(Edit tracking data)
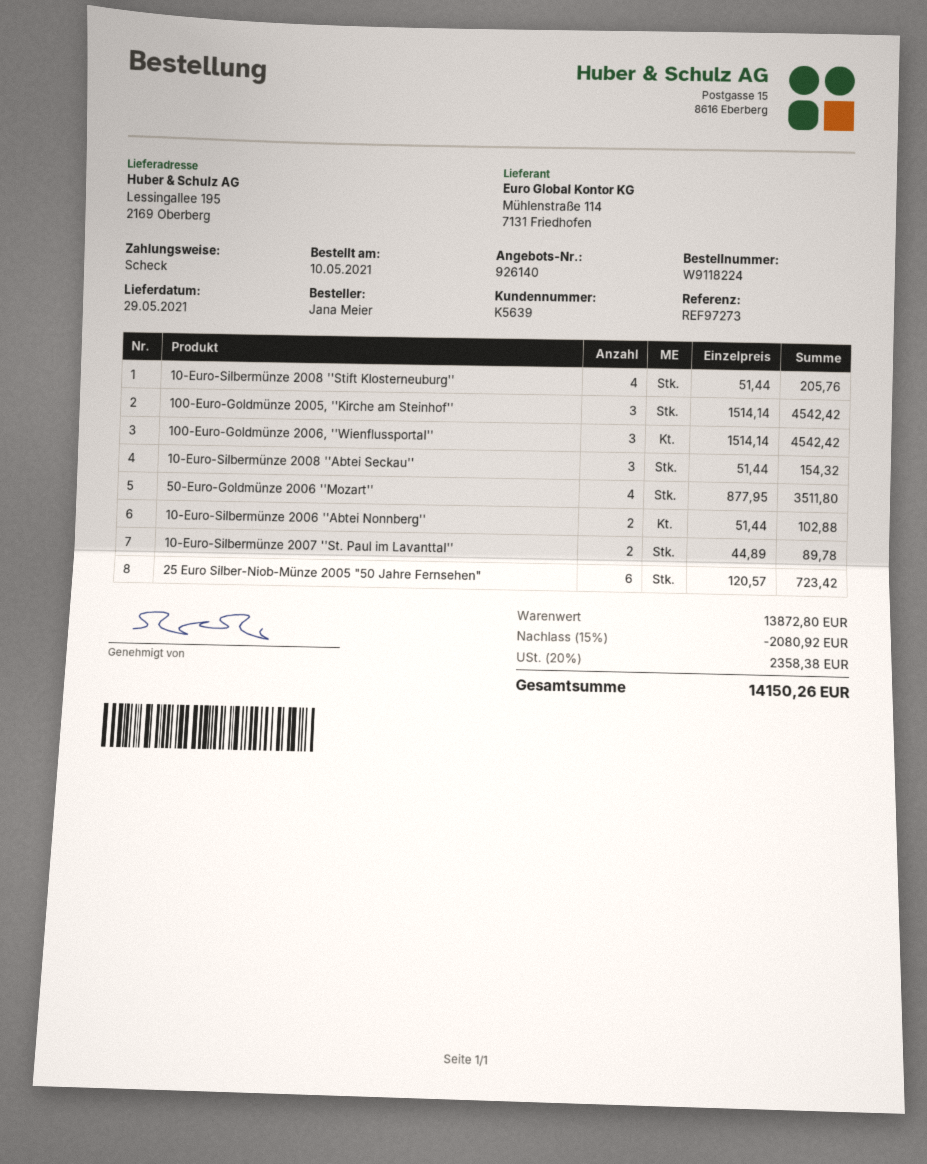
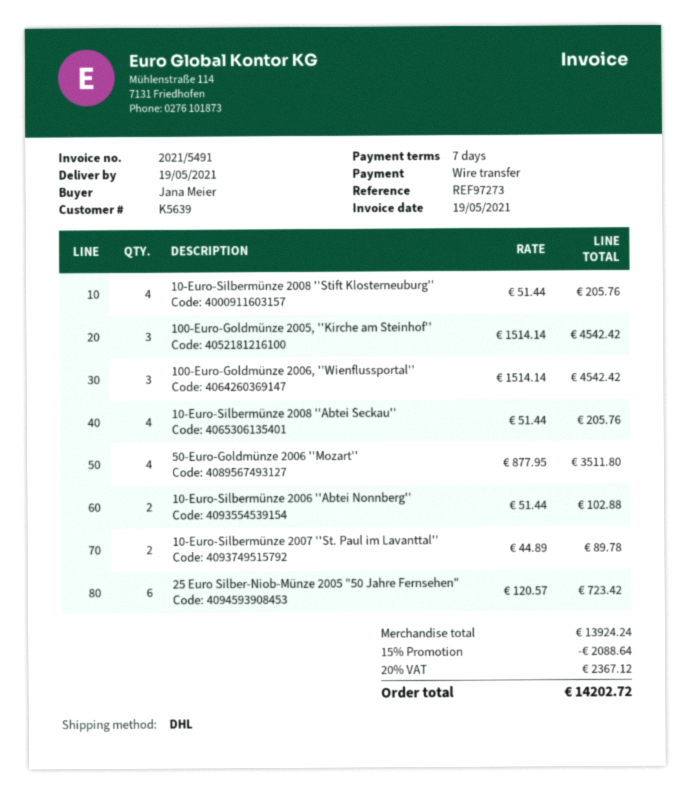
delivery date: 2021-05-29 -> 2021-05-19
payment method: cheque -> bank transfer
10-Euro-Silbermünze 2008 ''Abtei Seckau'': 3 x 51.44 = 154.32 -> 4 x 51.44 = 205.76
subtotal: 13872.80 -> 13924.24
discount: 15% = 2080.92 -> 15% = 2088.64
tax: 20% = 2358.38 -> 20% = 2367.12
total: 14150.26 -> 14202.72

## PROBLEM STATEMENT:
Lines from the one containing "payment method: cheque -> bank transfer" through the final line of the entries above are to be output exactly; omit all others.

## PROBLEM SOLUTION:
payment method: cheque -> bank transfer
10-Euro-Silbermünze 2008 ''Abtei Seckau'': 3 x 51.44 = 154.32 -> 4 x 51.44 = 205.76
subtotal: 13872.80 -> 13924.24
discount: 15% = 2080.92 -> 15% = 2088.64
tax: 20% = 2358.38 -> 20% = 2367.12
total: 14150.26 -> 14202.72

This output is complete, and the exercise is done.